My mother often lies awake at night dreaming of winning the lottery and what she’d do with the money. She’s got it all worked out. How she would only tell a select few people, how she would quietly deposit an equal amount in all three of us kids’ bank accounts, give some to charity (anonymously) and then her and dad would disappear off on an amazing round-the-world-trip (1st class all the way, natch). Or something. I forget the details; I think she’s constantly refining it anyway. For myself, I seem to spend those sleepless moments lately worrying about what I’ll do when the lights go out. Hardly compares, does it?
What’s lights out?
Another day, another end-of-world scenario… I’ve read a couple of novels recently that were a bit too close to the bone about this “lights out” situation (slight plot-spoiler ahead…) Station Eleven was one and another was the final part of The Bone Clocks. In my own summation – Lights Out is what happens when we reach the tipping point – when we’ve used up most of the oil and the generators (be they coal-fired, nuclear, solar, wind, hydro or whatever) can no longer cope with the increasing demands of our “always on” society. There’s trouble from the constant streams of refugees, who are mostly fleeing political or environmental situations the rest of us have in some way contributed to… The only thing necessary for the triumph of evil is for good wo/men to do nothing… as they say. The environment’s fucked because we didn’t try hard enough and we’re all too fond of our comfortable lives – leave it for the next generation to deal with, I worked hard for this. We’re flying everywhere, we’ve got disposable everything, mascara has batteries and half the world’s turning into a dustbowl to support it. While we lucky few live lives of incredible wealth and ease, whole chunks of the population live in shantytowns and pick over rubbish heaps – forced into an existence as human-size carrion cockroaches.
So the lights go out. The internet falls over. Chaos ensues. You know the situation. Roving gangs of martial-law or anarchist heavies start roaming around looting, raping, killing… You’re either with them or against them and even that probably won’t do you much good if you’re in the wrong place at the right time.
So what am I doing about it? Well… a big fat nothing. I feel like instead of writing about hot tubs with Matterhorn views, I should probably be taking courses in survival skills. I would love to know how to kill and pluck a chicken, milk a cow, make cheese from scratch and light a fire MacGyver-style. But it all seems so unlikely. And yet, as though it could happen at any moment.
The thing is, we’d be pretty sweet in Switzerland… for a while. Most of the power is hydro, which (I assume, without knowing very much) won’t fail immediately.
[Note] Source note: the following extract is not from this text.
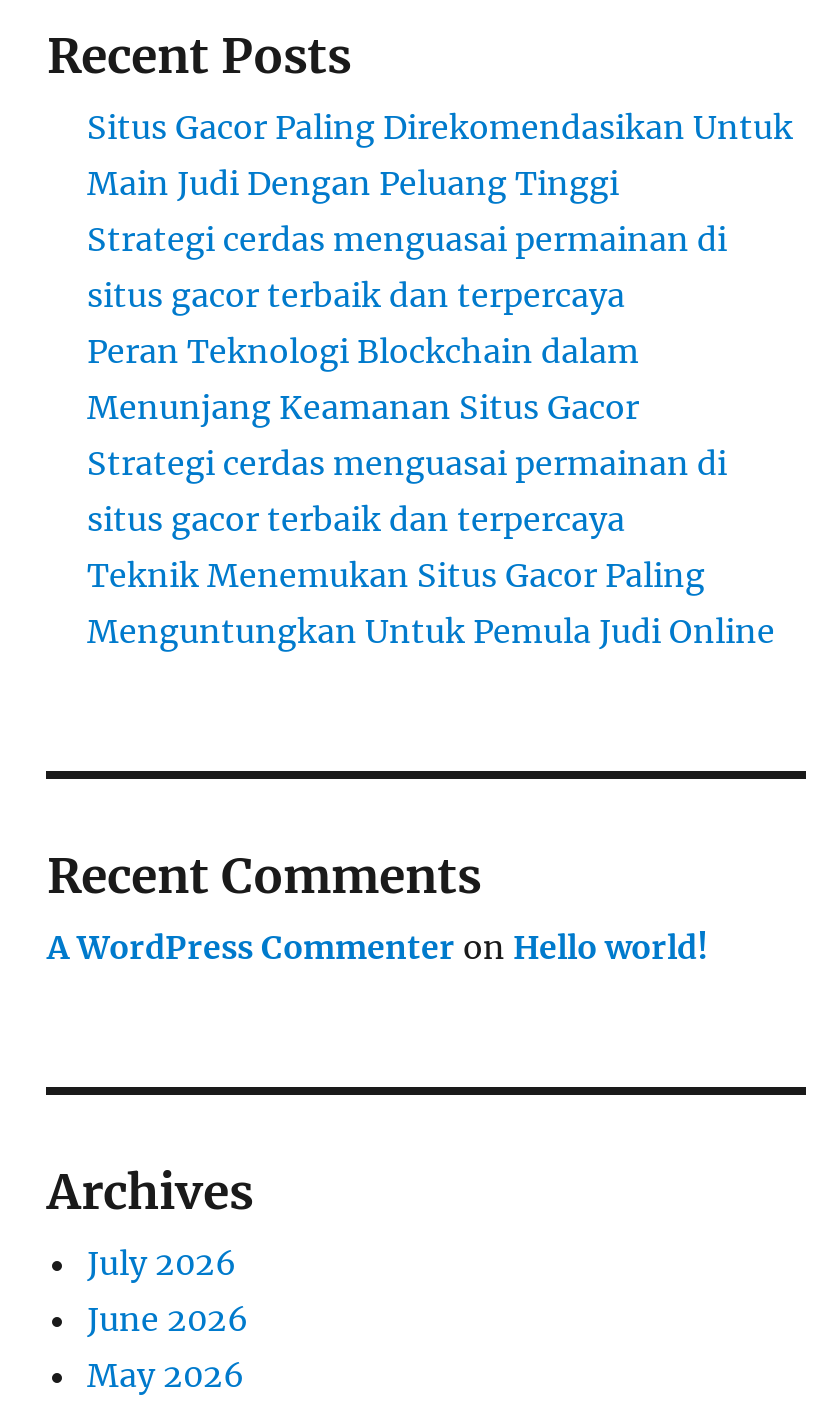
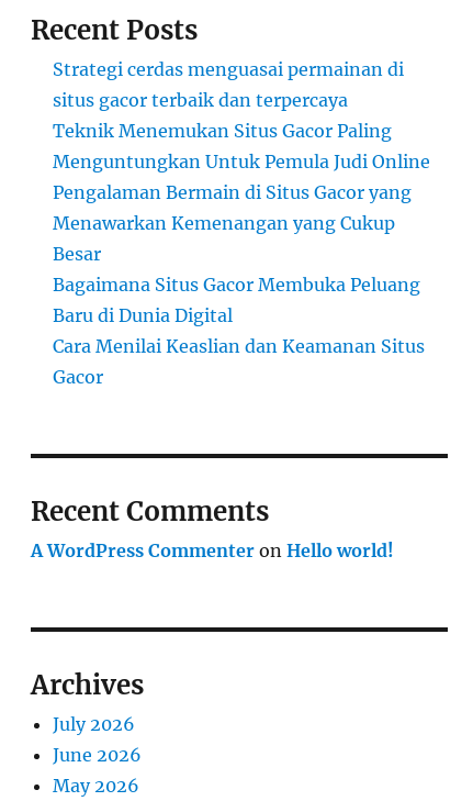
[87,107,793,427] Situs Gacor Paling Direkomendasikan Untuk | Main Judi Dengan Peluang Tinggi | Strategi cerdas menguasai permainan di | situs gacor terbaik dan terpercaya | Peran Teknologi Blockchain dalam | Menunjang Keamanan Situs Gacor -> none
moved [87,443,775,651] -> [53,58,431,173]: Strategi cerdas menguasai permainan di | situs gacor terbaik dan terpercaya | Teknik Menemukan Situs Gacor Paling | Menguntungkan Untuk Pemula Judi Online
none -> [53,181,425,388] Pengalaman Bermain di Situs Gacor yang | Menawarkan Kemenangan yang Cukup | Besar | Bagaimana Situs Gacor Membuka Peluang | Baru di Dunia Digital | Cara Menilai Keaslian dan Keamanan Situs | Gacor

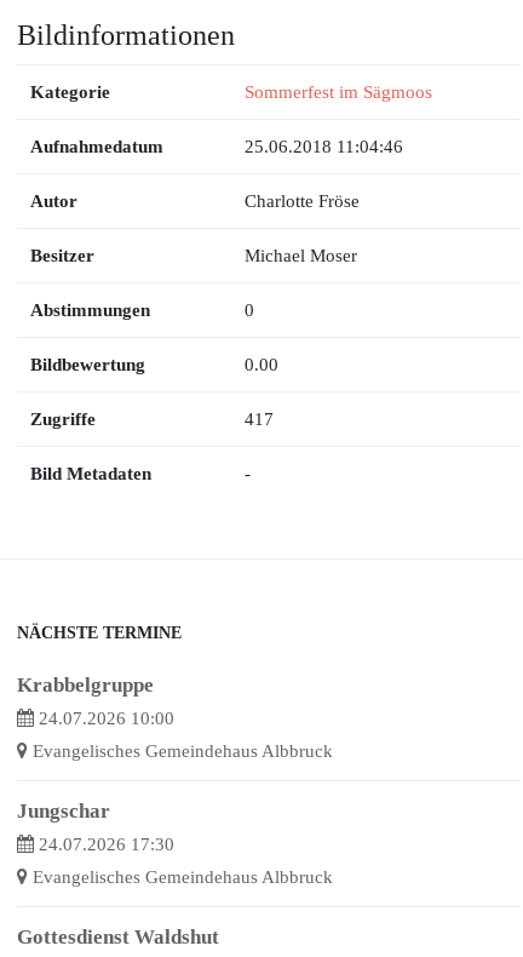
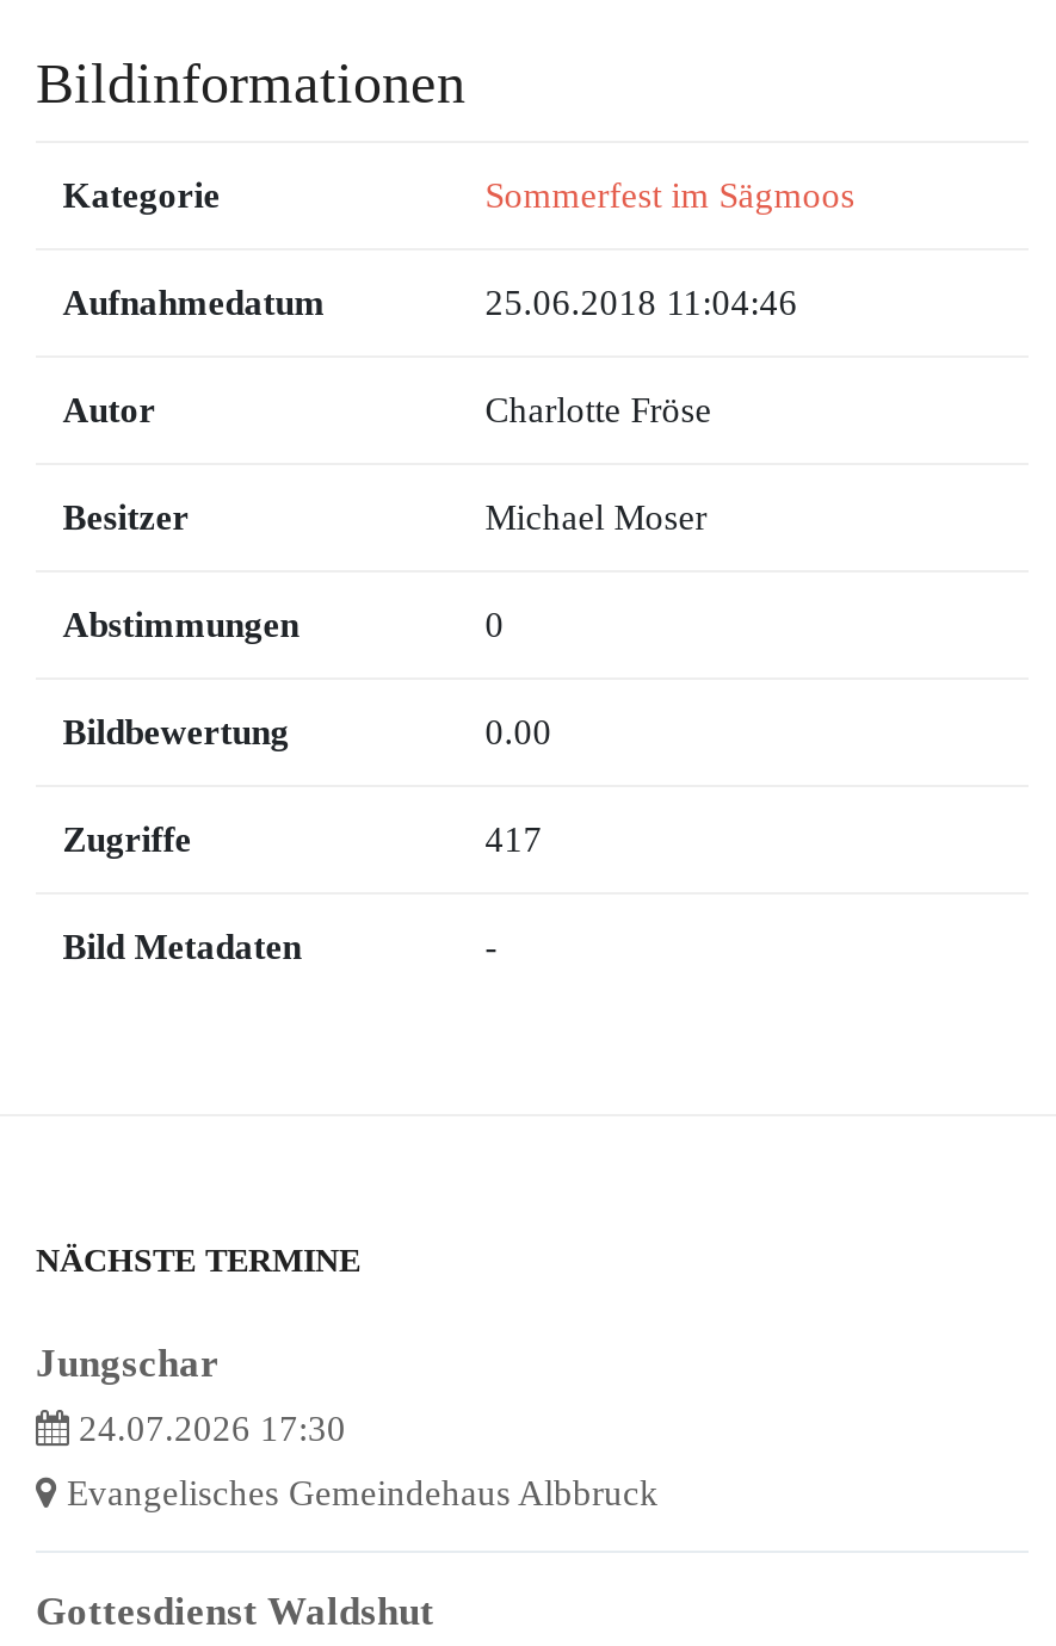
[17,673,333,761] Krabbelgruppe | 24.07.2026 10:00 | Evangelisches Gemeindehaus Albbruck -> none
The country is surrounded by mountains and is pretty inaccessible. The society is fairly stable. There are lots of cows to eat.
But then, part of me doesn’t want to be trapped in Switzerland when the lights go out. I’d rather be back “home” in Australia. Because once the planes stop flying and the telephones no longer work. I’ll be cut off. Forever. My old friends. My family. I don’t know if I can face that. So, I’ve told Himself that at the first sign of the apocalypse (is that a white horse or something?) we need to get on a plane and get out of here. Uh, Happy Australia Day – I hope you’ll be pleased to have four extra “refugee” mouths to feed!
Maybe it’s already happening. When I heard about the Zika virus in Brazil recently, it seemed like an end-of-days harbinger to me. (Why don’t we press pause on a whole generation in a BRIC country? Even better, why don’t we also make sure half the educated, parent-age people who DO have kids end up having to focus on those children’s special needs for the next xxx years rather than building a better world and solving some endemic problems?). OK, maybe I’m getting too paranoid. But that doesn’t mean it ain’t happening. (And we’re all conspiracy theorists to some degree, apparently)
Anyway – that’s my cheerful and (hopefully) lunatic fantasy for the day. What’s yours?
Our neighbours spend a long time thinking like this. I’ll be staying with them at end of days. He especially is super handy – knows knots and starting a fire with one match and survival n stuff. They have a plan – though vague, I mean they’re not obsessive -however their worry seems to he zombies. I blame too much walking dead.
Hop off the plane and head to us. Xxx
Ps: hadn’t even thought of all the knots I don’t know! Glad someone else has these crazy worries too (zombies wtf?!)
Dude, can you imagine all the fires and floods and lack of resources in Australia, though?! I feel like I would absolutely stay here… Here there is water…
Yes but there’s more space, less people and maybe fewer diseases? Tough call. I hope I never have to make this decision
I imagine that at many points in history, not even ancient but in the modern era, have felt like the end of the world. This thought calms me, although I still feel that chaos is perilously close. Provocative post, great read. x
I’ve been reassurred (if surprised) at how many other people seem to worry about this too!